Sadly, the official documentation from Spotify may be very gentle. There are nearly no particulars about what the system can or can’t do, what metadata it keys off of, neither is there any knowledge mapping out there.

Utilizing a easy method, nonetheless, I used to be in a position to map what I consider is the total knowledge contract out there to the agent over the course of 1 night (all from my sofa watching the Sopranos, naturally).

The Approach: Unimaginable Constraints as a Forcing Perform

Because of how Spotify architected this playlist-building agent, when the agent can not fulfill a request, the error messages might be influenced to disclose architectural particulars which can be in any other case not out there. If you discover a constraint that the agent can’t construct off of, it would error and you may leverage that to know what it CAN do. I’ll use this because the fixed to probe the system.

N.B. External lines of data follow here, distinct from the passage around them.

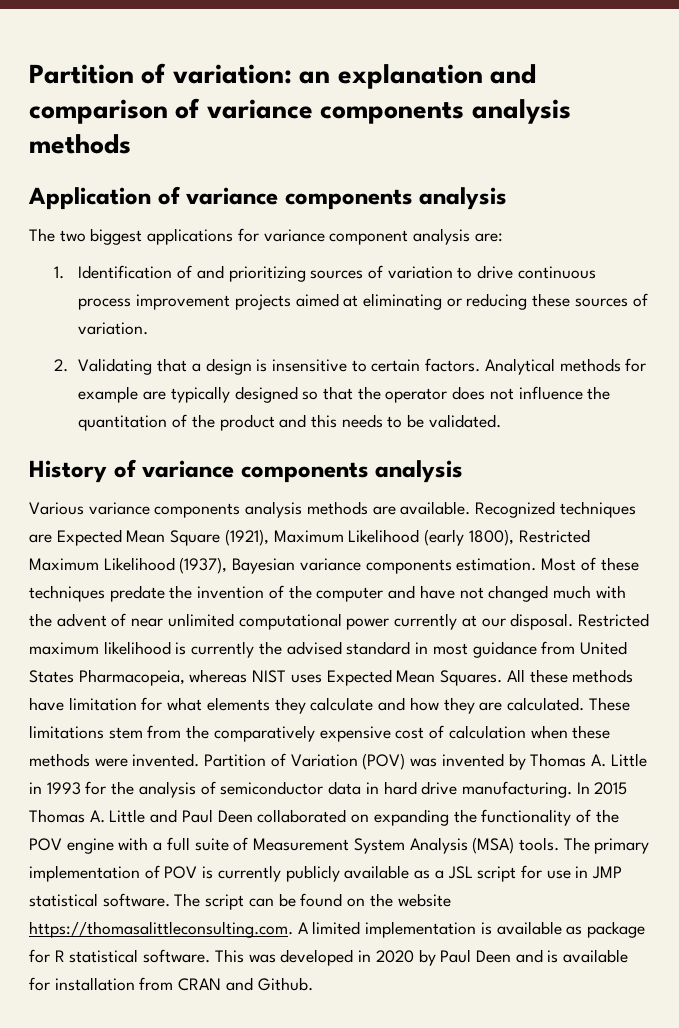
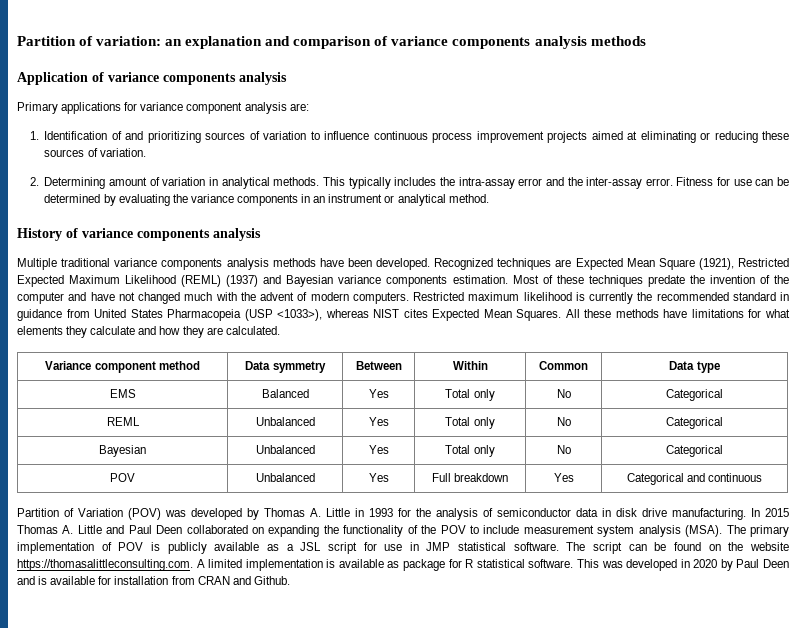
- The two biggest applications for variance component analysis are:
+ Primary applications for variance component analysis are:
- 1. Identification of and prioritizing sources of variation to drive continuous process improvement projects aimed at eliminating or reducing these sources of variation.
+ 1. Identification of and prioritizing sources of variation to influence continuous process improvement projects aimed at eliminating or reducing these sources of variation.
- 2. Validating that a design is insensitive to certain factors. Analytical methods for example are typically designed so that the operator does not influence the quantitation of the product and this needs to be validated.
+ 2. Determining amount of variation in analytical methods. This typically includes the intra-assay error and the inter-assay error. Fitness for use can be determined by evaluating the variance components in an instrument or analytical method.
- Various variance components analysis methods are available.
+ Multiple traditional variance components analysis methods have been developed.
- Recognized techniques are Expected Mean Square (1921), Maximum Likelihood (early 1800), Restricted Maximum Likelihood (1937), Bayesian variance components estimation.
+ Recognized techniques are Expected Mean Square (1921), Restricted Expected Maximum Likelihood (REML) (1937) and Bayesian variance components estimation.
- Most of these techniques predate the invention of the computer and have not changed much with the advent of near unlimited computational power currently at our disposal.
+ Most of these techniques predate the invention of the computer and have not changed much with the advent of modern computers.
- Restricted maximum likelihood is currently the advised standard in most guidance from United States Pharmacopeia, whereas NIST uses Expected Mean Squares.
+ Restricted maximum likelihood is currently the recommended standard in guidance from United States Pharmacopeia (USP <1033>), whereas NIST cites Expected Mean Squares.
- All these methods have limitation for what elements they calculate and how they are calculated. These limitations stem from the comparatively expensive cost of calculation when these methods were invented. Partition of Variation (POV) was invented by Thomas A. Little in 1993 for the analysis of semiconductor data in hard drive manufacturing.
+ All these methods have limitations for what elements they calculate and how they are calculated.
+ Variance component method | Data symmetry | Between | Within | Common | Data type
+ EMS | Balanced | Yes | Total only | No | Categorical
+ REML | Unbalanced | Yes | Total only | No | Categorical
+ Bayesian | Unbalanced | Yes | Total only | No | Categorical
+ POV | Unbalanced | Yes | Full breakdown | Yes | Categorical and continuous
+ Partition of Variation (POV) was developed by Thomas A. Little in 1993 for the analysis of semiconductor data in disk drive manufacturing.
- In 2015 Thomas A. Little and Paul Deen collaborated on expanding the functionality of the POV engine with a full suite of Measurement System Analysis (MSA) tools.
+ In 2015 Thomas A. Little and Paul Deen collaborated on expanding the functionality of the POV to include measurement system analysis (MSA).
- The primary implementation of POV is currently publicly available as a JSL script for use in JMP statistical software.
+ The primary implementation of POV is publicly available as a JSL script for use in JMP statistical software.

In our instance playlist above, Minor Keys & Bass Traces, including the unlock phrase “with less than 10 million streams” acts as a circuit breaker for the agent, signalling that it can not fulfill the customers’ request. With this phrase, you may discover the chances by altering different features of the immediate over and over till you may see what the agent has entry to. Gathering the responses, asking overlapping questions, and reviewing the responses lets you construct a foundational understanding of what’s out there for the agent.

A immediate with 10 million Spotify streams triggers an error from the agent

What I Discovered: The Three-Tier Structure

Spotify Prompted Playlist agent has a wealth of information out there to it. I’ve separated it into three tiers: musical metadata, user-based knowledge, and LLM inference. Past that, it seems that Spotify has excluded varied knowledge sources from its agent both as a product alternative or as a “get this out the door” alternative.

Tier 1
- Verified monitor metadata: length, launch date, reputation, tempo, vitality, express, style, language
Tier 2
- Verified person behavioral knowledge: play counts, skip counts, timestamps, recency flags, ms performed, supply, interval analytics (40+ fields complete)
Tier 3
- LLM inference: key/mode, danceability, valence, acousticness, temper, instrumentation — all inferred from common data, narrated as if verified
Deliberate exclusion:
- Spotify’s public API has audio options (danceability, valence, and so forth.) however the agent doesn’t have entry. Maybe a product alternative, not technical limitation.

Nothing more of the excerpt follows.